Problem requirements: Give the number of lines in the data that hold the string "order". Nothing else is needed.

Materials provided:
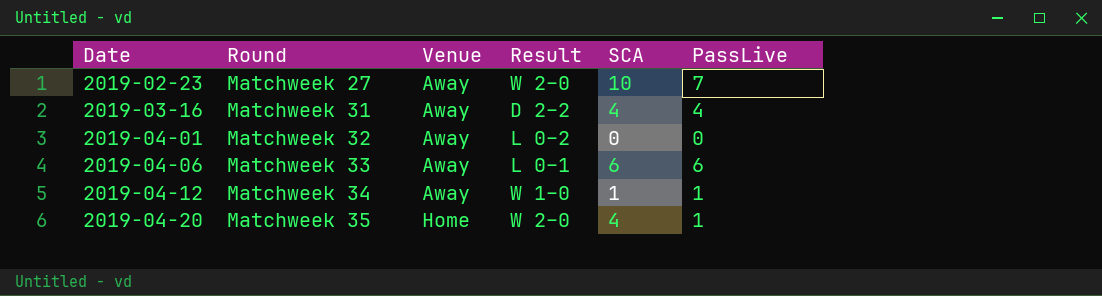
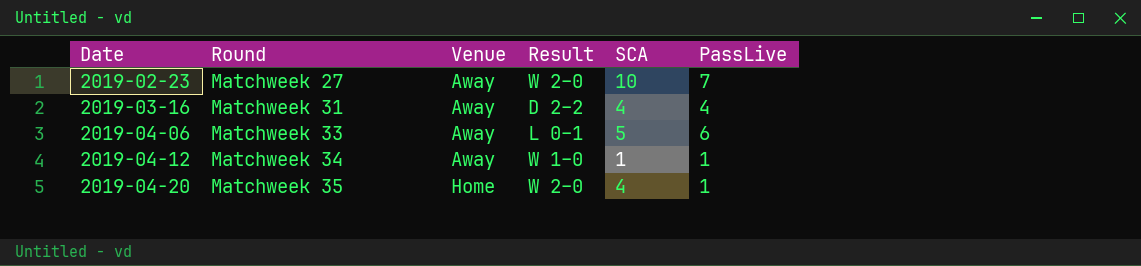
row 2019-04-01: Matchweek 32 | Away | L 0–2 | 0 | 0 -> none
2019-04-06 | SCA: 6 -> 5

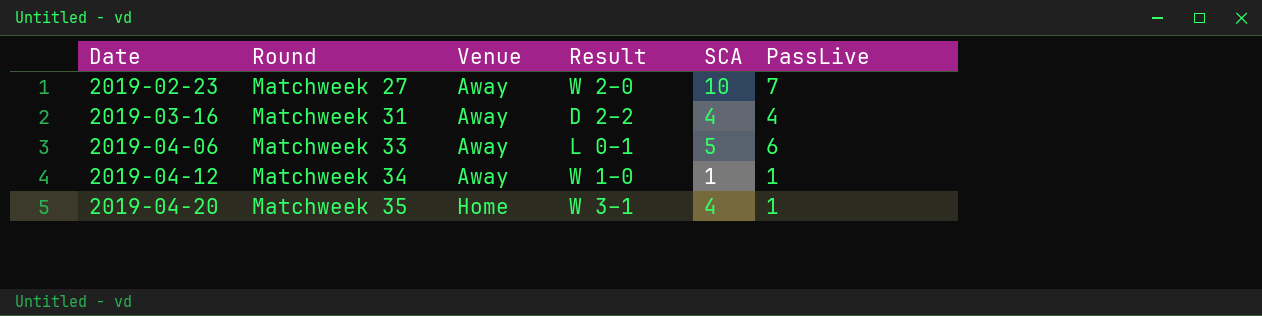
2019-04-20 | Result: W 2–0 -> W 3–1

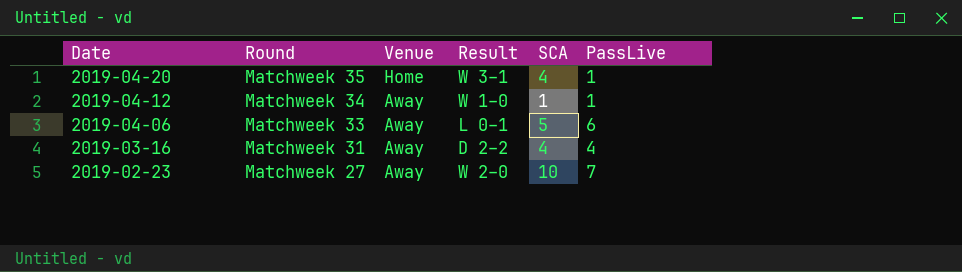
row order: Date ascending -> Date descending

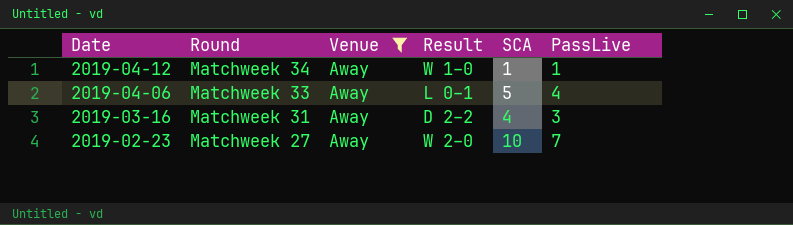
filter: none -> Venue = Away
2019-04-06 | PassLive: 6 -> 4
2019-03-16 | PassLive: 4 -> 3

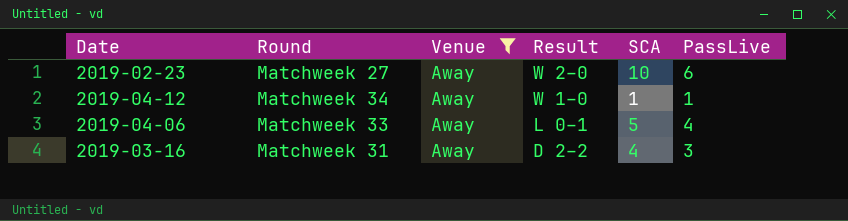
row order: Date descending -> Result descending
2019-02-23 | PassLive: 7 -> 6

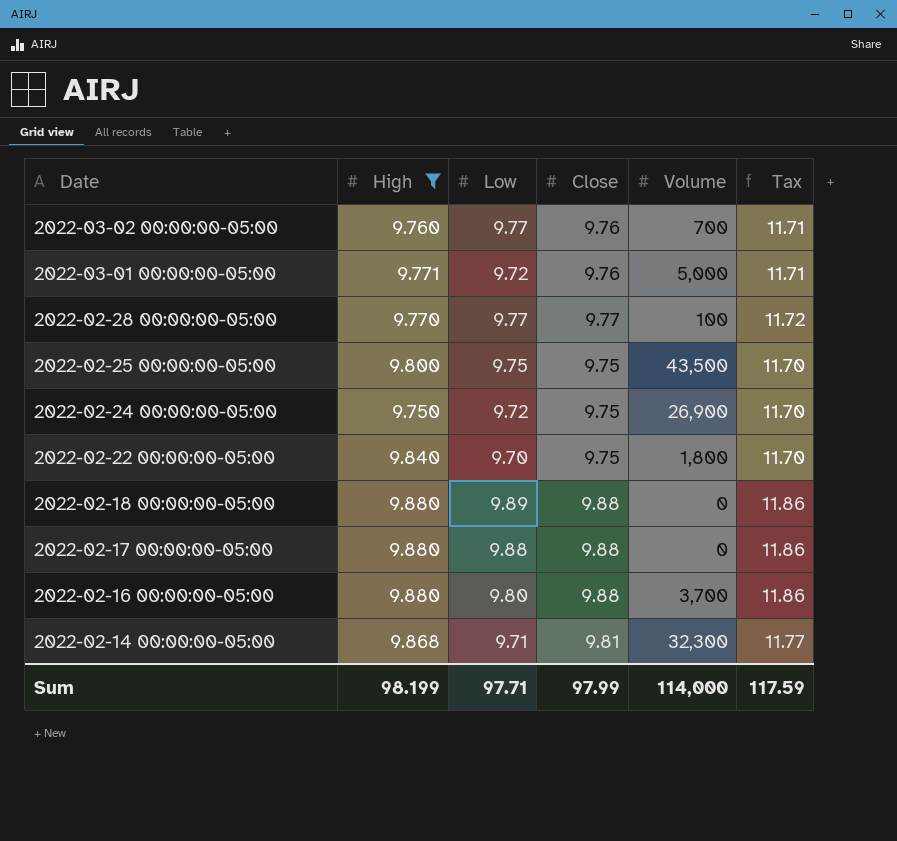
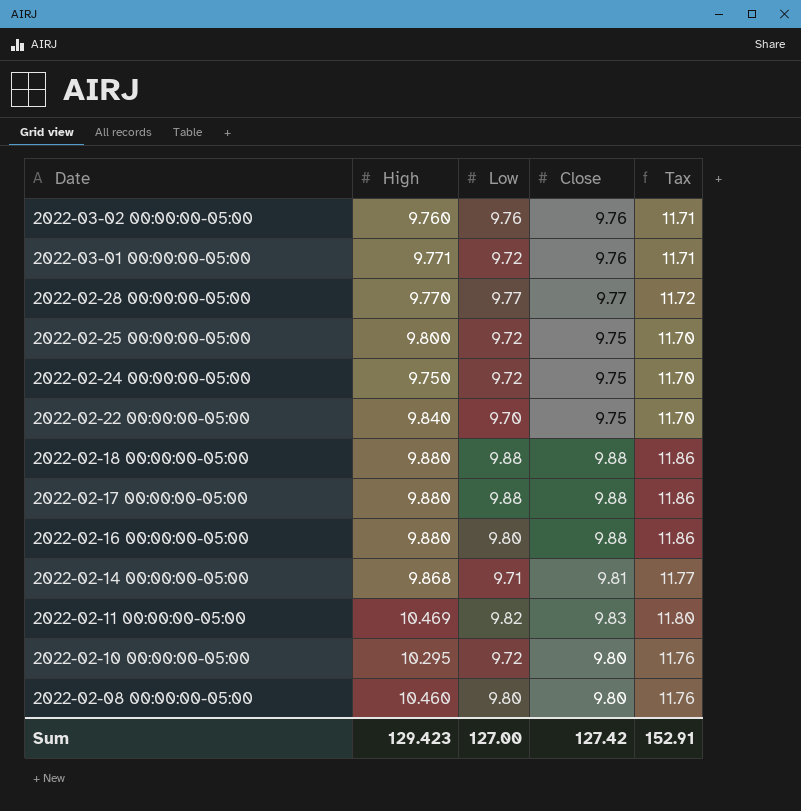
filter: High <= 9.880 -> none
column Volume | position: 5 -> none
2022-03-02 00:00:00-05:00 | Low: 9.77 -> 9.76
2022-02-25 00:00:00-05:00 | Low: 9.75 -> 9.72
2022-02-18 00:00:00-05:00 | Low: 9.89 -> 9.88
Sum | High: 98.199 -> 129.423
Sum | Low: 97.71 -> 127.00
Sum | Close: 97.99 -> 127.42
Sum | Tax: 117.59 -> 152.91

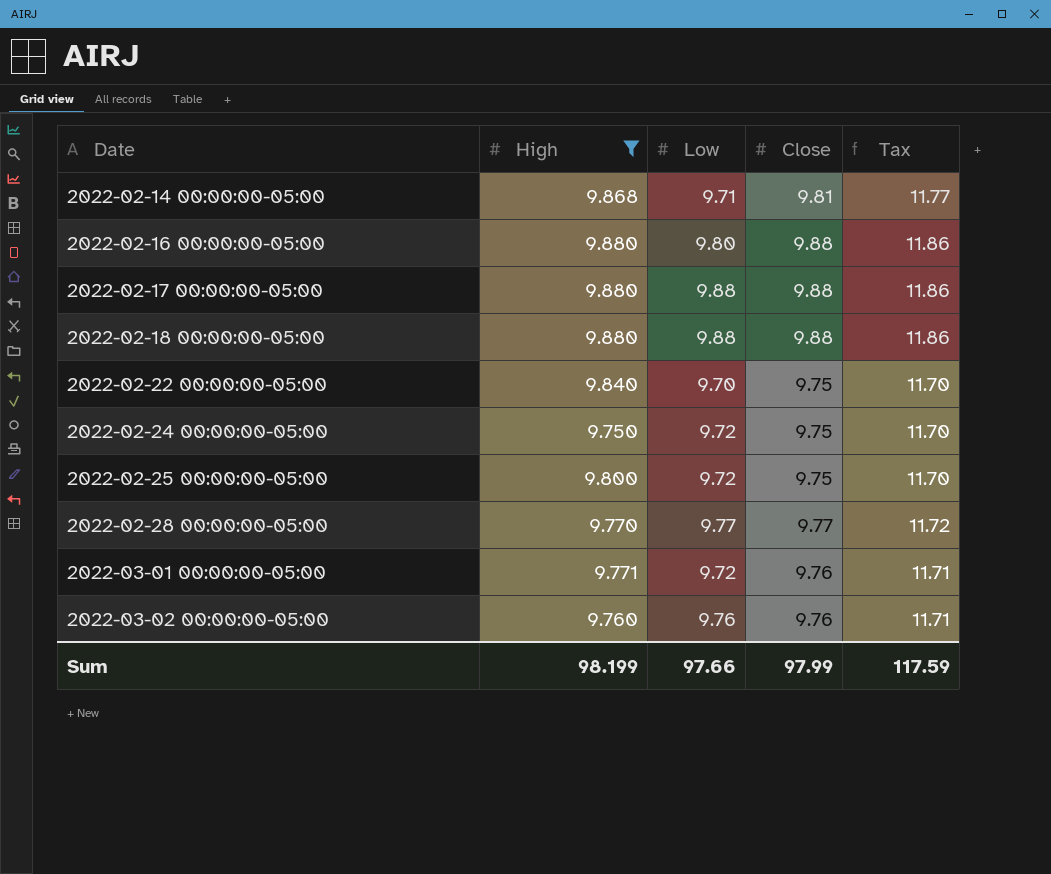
filter: none -> High <= 9.880
row order: Date descending -> Date ascending
Sum | High: 129.423 -> 98.199
Sum | Low: 127.00 -> 97.66
Sum | Close: 127.42 -> 97.99
Sum | Tax: 152.91 -> 117.59

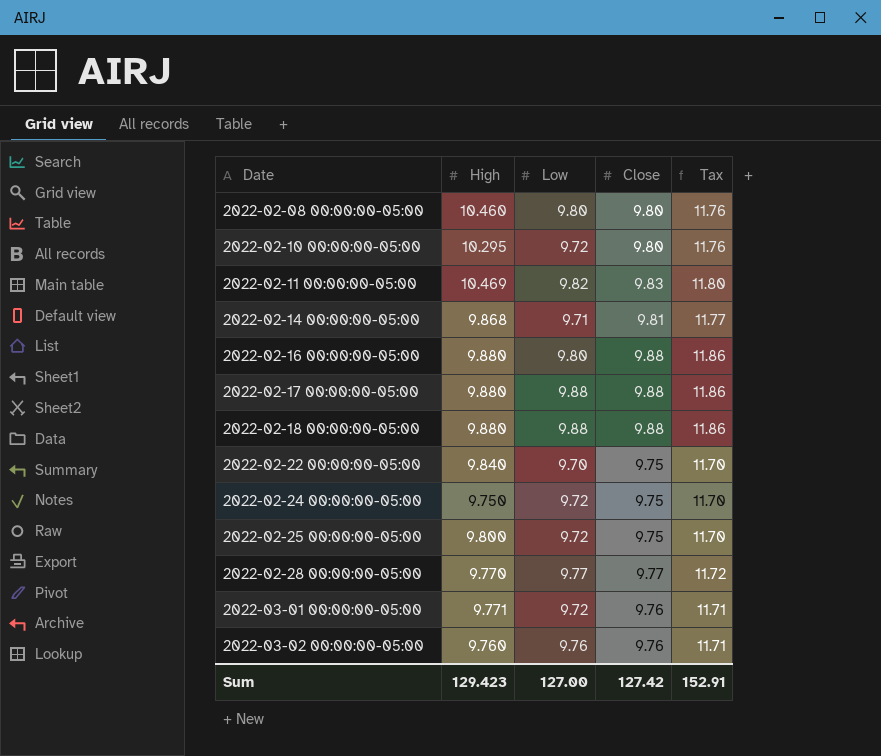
filter: High <= 9.880 -> none
Sum | High: 98.199 -> 129.423
Sum | Low: 97.66 -> 127.00
Sum | Close: 97.99 -> 127.42
Sum | Tax: 117.59 -> 152.91

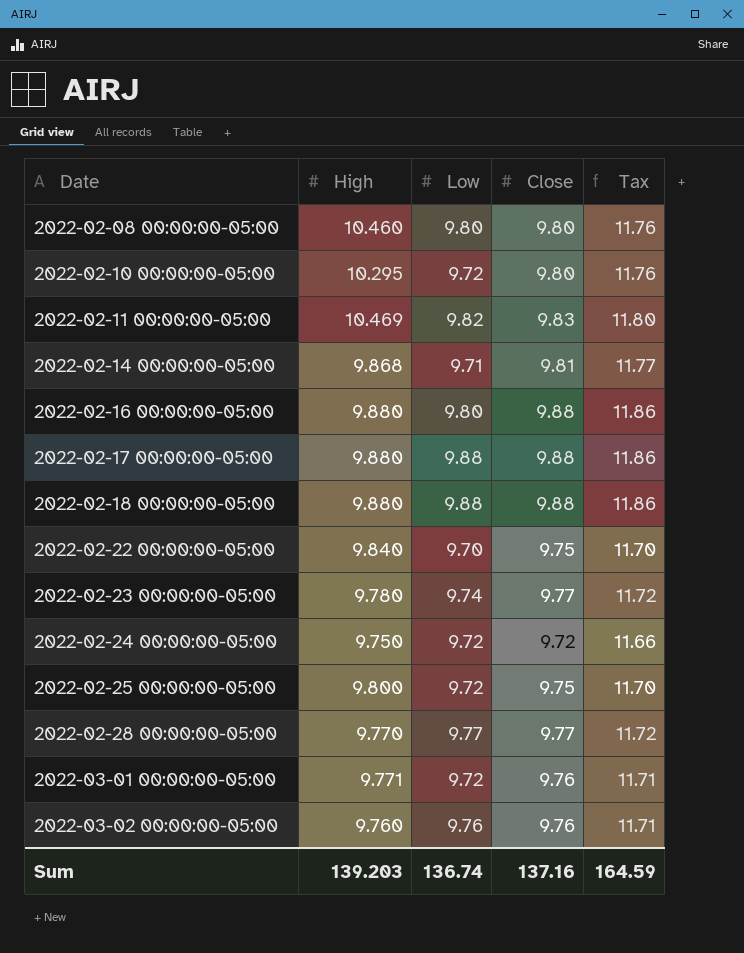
row 2022-02-23 00:00:00-05:00: none -> 9.780 | 9.74 | 9.77 | 11.72
2022-02-24 00:00:00-05:00 | Close: 9.75 -> 9.72
2022-02-24 00:00:00-05:00 | Tax: 11.70 -> 11.66
Sum | High: 129.423 -> 139.203
Sum | Low: 127.00 -> 136.74
Sum | Close: 127.42 -> 137.16
Sum | Tax: 152.91 -> 164.59

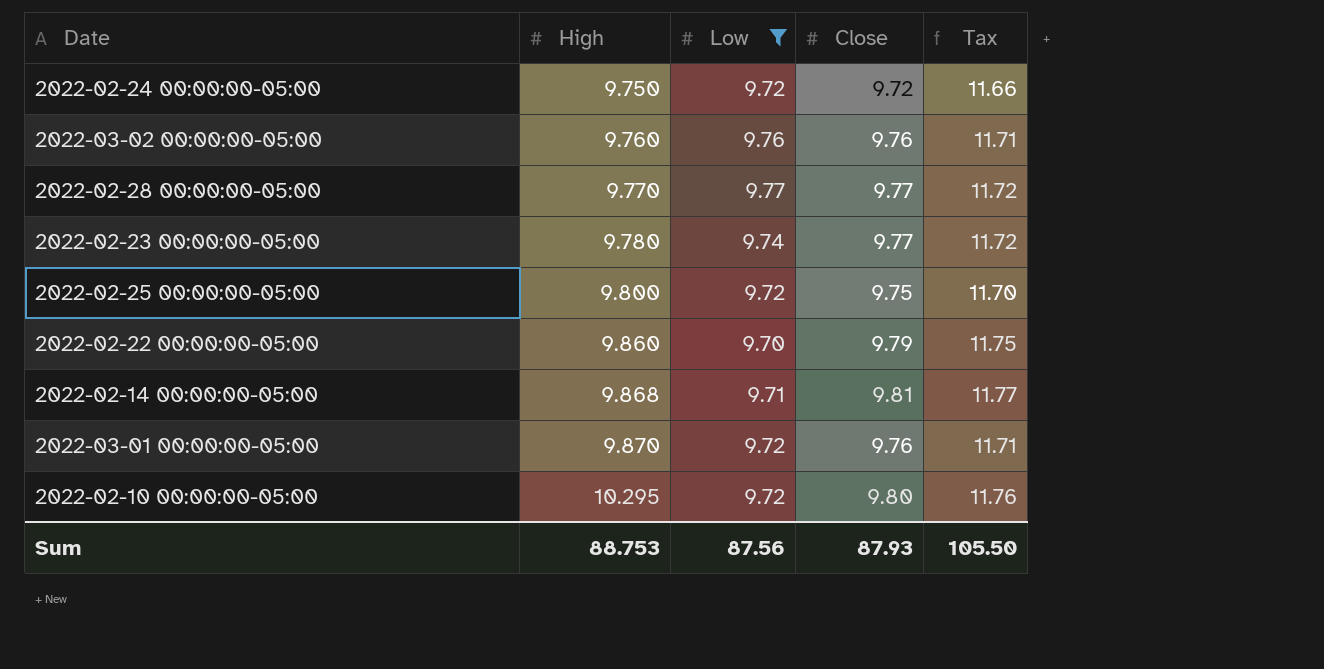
filter: none -> Low <= 9.77
row order: Date ascending -> High ascending
2022-02-22 00:00:00-05:00 | High: 9.840 -> 9.860
2022-02-22 00:00:00-05:00 | Close: 9.75 -> 9.79
2022-02-22 00:00:00-05:00 | Tax: 11.70 -> 11.75
2022-03-01 00:00:00-05:00 | High: 9.771 -> 9.870
Sum | High: 139.203 -> 88.753
Sum | Low: 136.74 -> 87.56
Sum | Close: 137.16 -> 87.93
Sum | Tax: 164.59 -> 105.50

Response to the task: 4